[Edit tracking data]
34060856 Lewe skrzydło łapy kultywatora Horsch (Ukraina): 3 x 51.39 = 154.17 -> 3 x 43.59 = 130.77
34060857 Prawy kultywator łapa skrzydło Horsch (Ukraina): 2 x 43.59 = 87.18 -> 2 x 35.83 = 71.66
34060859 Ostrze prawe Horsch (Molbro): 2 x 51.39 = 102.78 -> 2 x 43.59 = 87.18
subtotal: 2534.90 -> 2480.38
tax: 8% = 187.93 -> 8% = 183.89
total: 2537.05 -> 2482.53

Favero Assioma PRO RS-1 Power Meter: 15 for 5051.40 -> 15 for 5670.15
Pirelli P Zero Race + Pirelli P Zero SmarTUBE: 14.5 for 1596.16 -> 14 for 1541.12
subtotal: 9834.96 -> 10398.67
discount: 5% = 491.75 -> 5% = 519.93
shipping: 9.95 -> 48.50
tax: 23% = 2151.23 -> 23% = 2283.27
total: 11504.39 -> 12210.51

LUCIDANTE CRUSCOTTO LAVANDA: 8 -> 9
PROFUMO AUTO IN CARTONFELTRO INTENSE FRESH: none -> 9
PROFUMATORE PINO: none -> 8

• _What the task asks_:
This exercise calls for repeating every line of the data exactly.

• _Solution for this task_:
34060856 Lewe skrzydło łapy kultywatora Horsch (Ukraina): 3 x 51.39 = 154.17 -> 3 x 43.59 = 130.77
34060857 Prawy kultywator łapa skrzydło Horsch (Ukraina): 2 x 43.59 = 87.18 -> 2 x 35.83 = 71.66
34060859 Ostrze prawe Horsch (Molbro): 2 x 51.39 = 102.78 -> 2 x 43.59 = 87.18
subtotal: 2534.90 -> 2480.38
tax: 8% = 187.93 -> 8% = 183.89
total: 2537.05 -> 2482.53

Favero Assioma PRO RS-1 Power Meter: 15 for 5051.40 -> 15 for 5670.15
Pirelli P Zero Race + Pirelli P Zero SmarTUBE: 14.5 for 1596.16 -> 14 for 1541.12
subtotal: 9834.96 -> 10398.67
discount: 5% = 491.75 -> 5% = 519.93
shipping: 9.95 -> 48.50
tax: 23% = 2151.23 -> 23% = 2283.27
total: 11504.39 -> 12210.51

LUCIDANTE CRUSCOTTO LAVANDA: 8 -> 9
PROFUMO AUTO IN CARTONFELTRO INTENSE FRESH: none -> 9
PROFUMATORE PINO: none -> 8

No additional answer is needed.